# [The problem]
Among the lines of data below, reproduce only those from the one with "[13,269,423,314] Figueroa destacó" through the one with "[13,333,157,354] Medio Ambiente", exactly as they stand, both ends included.
(Data shown begins)
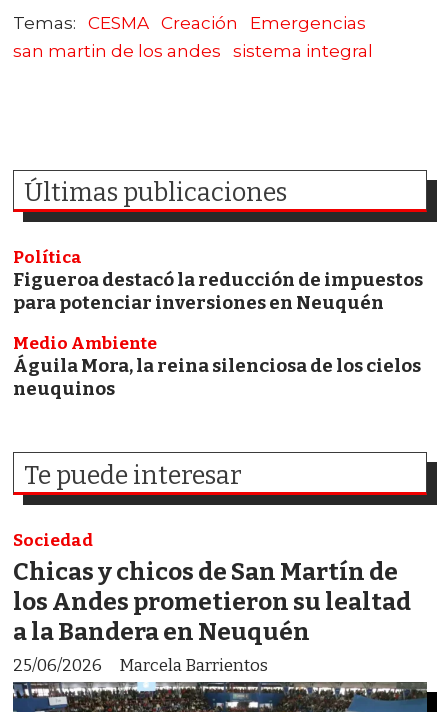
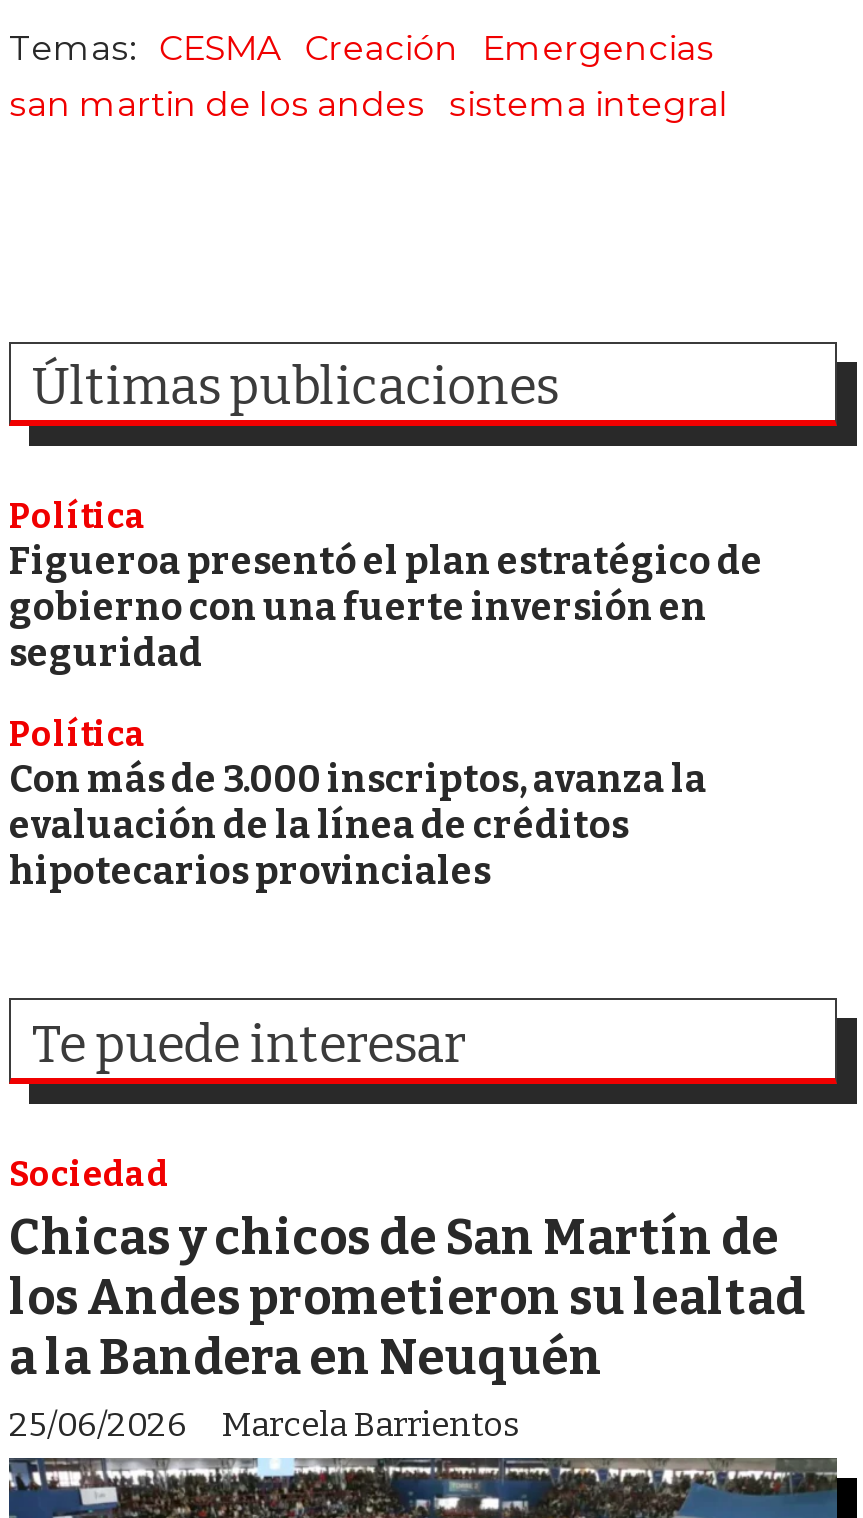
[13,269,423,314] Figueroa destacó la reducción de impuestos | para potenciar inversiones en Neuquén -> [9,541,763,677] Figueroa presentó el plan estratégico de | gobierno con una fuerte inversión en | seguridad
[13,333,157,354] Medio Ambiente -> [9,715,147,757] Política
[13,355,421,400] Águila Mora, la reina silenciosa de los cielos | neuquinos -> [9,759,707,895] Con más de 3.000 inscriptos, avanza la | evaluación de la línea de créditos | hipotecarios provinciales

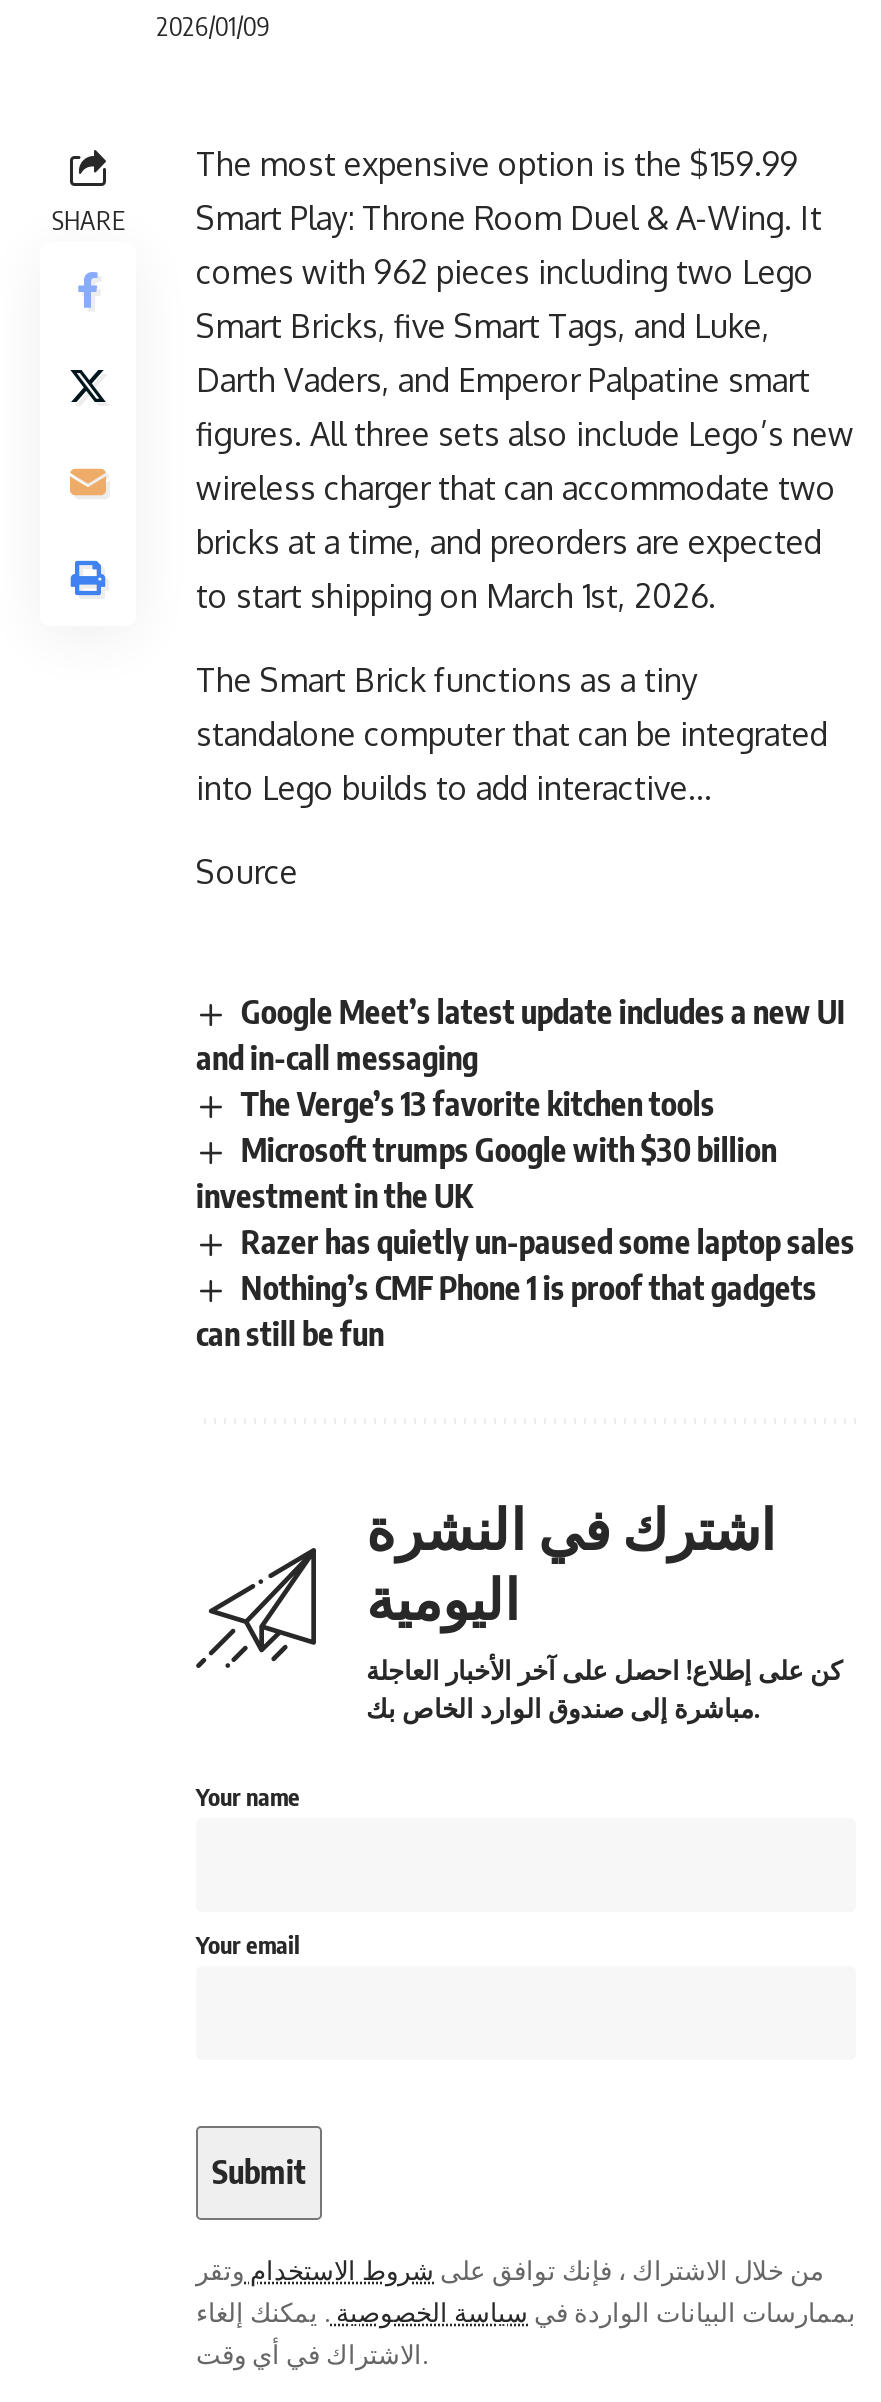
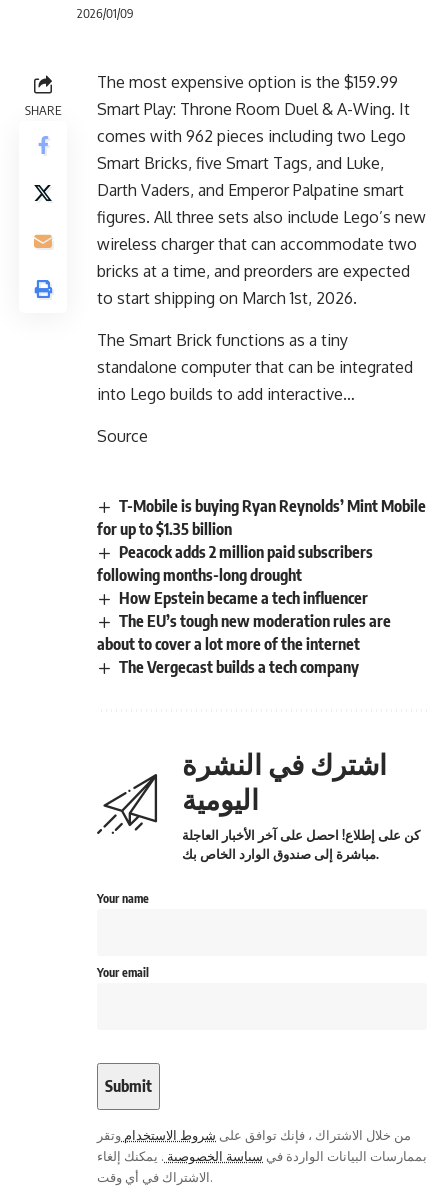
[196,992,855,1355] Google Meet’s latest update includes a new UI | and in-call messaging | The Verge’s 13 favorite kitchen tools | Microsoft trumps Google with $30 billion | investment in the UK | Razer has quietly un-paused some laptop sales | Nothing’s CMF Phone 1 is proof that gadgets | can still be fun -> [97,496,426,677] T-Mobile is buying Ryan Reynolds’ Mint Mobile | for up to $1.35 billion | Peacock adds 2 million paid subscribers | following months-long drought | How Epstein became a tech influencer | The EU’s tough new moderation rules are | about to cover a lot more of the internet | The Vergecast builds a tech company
(Data shown ends)
(Data shown begins)
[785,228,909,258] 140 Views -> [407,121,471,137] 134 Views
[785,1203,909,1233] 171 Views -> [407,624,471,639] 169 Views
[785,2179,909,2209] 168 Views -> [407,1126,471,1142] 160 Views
(Data shown ends)
(Data shown begins)
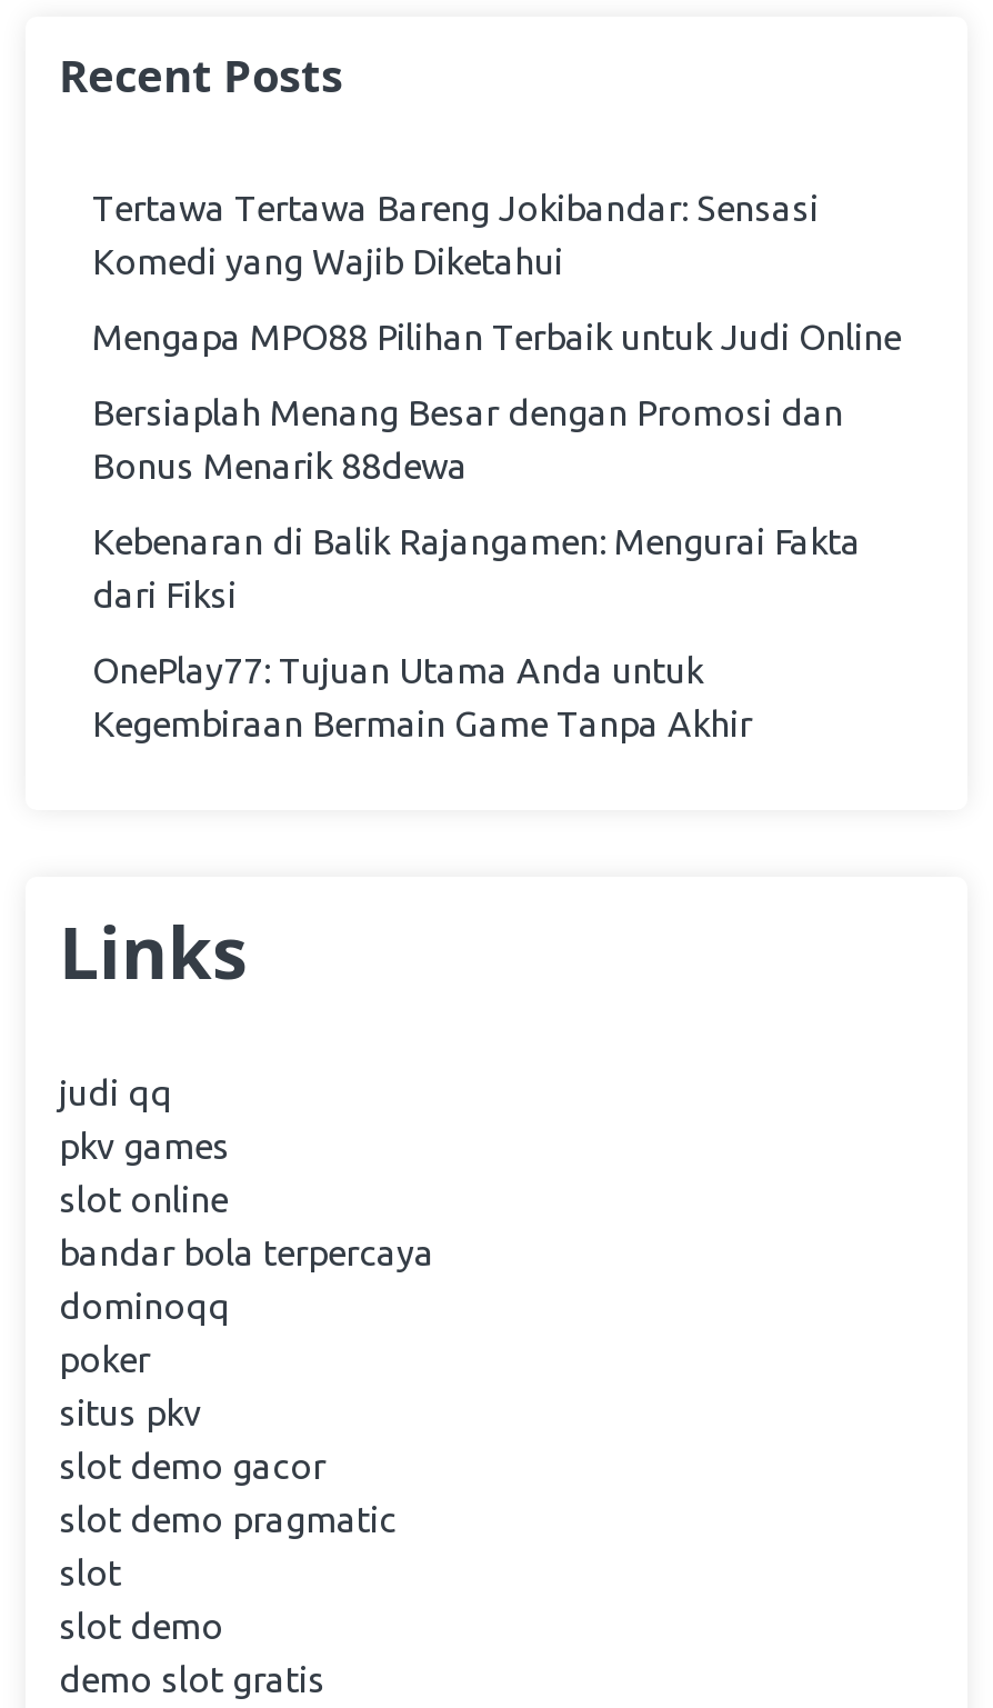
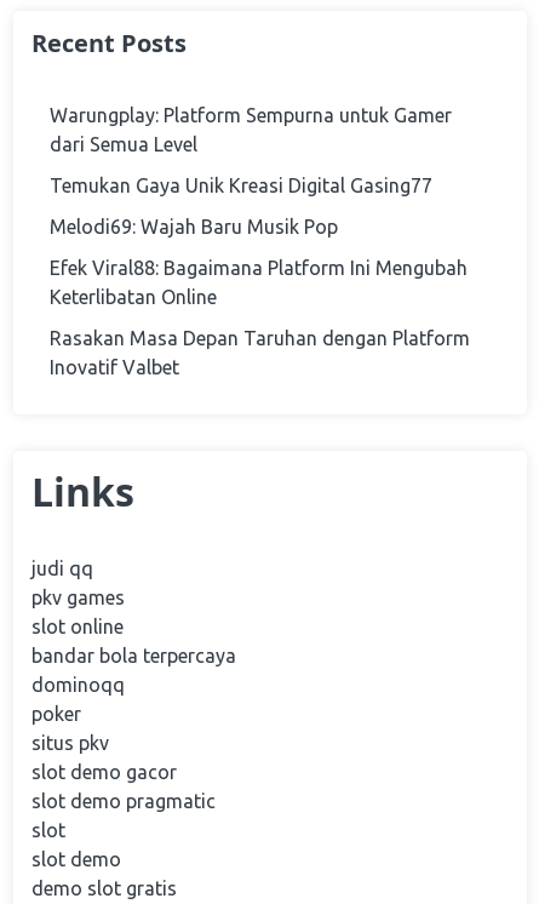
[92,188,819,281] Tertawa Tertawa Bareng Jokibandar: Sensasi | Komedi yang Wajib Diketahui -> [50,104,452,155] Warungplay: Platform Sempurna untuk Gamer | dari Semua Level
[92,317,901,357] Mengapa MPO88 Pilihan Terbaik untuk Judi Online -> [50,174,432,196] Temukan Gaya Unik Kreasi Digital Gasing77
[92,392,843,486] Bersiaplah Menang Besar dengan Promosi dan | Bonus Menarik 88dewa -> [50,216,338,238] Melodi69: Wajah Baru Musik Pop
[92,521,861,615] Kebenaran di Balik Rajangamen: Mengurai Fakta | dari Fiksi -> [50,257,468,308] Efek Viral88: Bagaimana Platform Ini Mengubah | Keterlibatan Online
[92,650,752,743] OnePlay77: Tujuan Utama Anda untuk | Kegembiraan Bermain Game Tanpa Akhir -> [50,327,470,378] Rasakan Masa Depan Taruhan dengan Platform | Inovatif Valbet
(Data shown ends)
# [Task response]
[13,269,423,314] Figueroa destacó la reducción de impuestos | para potenciar inversiones en Neuquén -> [9,541,763,677] Figueroa presentó el plan estratégico de | gobierno con una fuerte inversión en | seguridad
[13,333,157,354] Medio Ambiente -> [9,715,147,757] Política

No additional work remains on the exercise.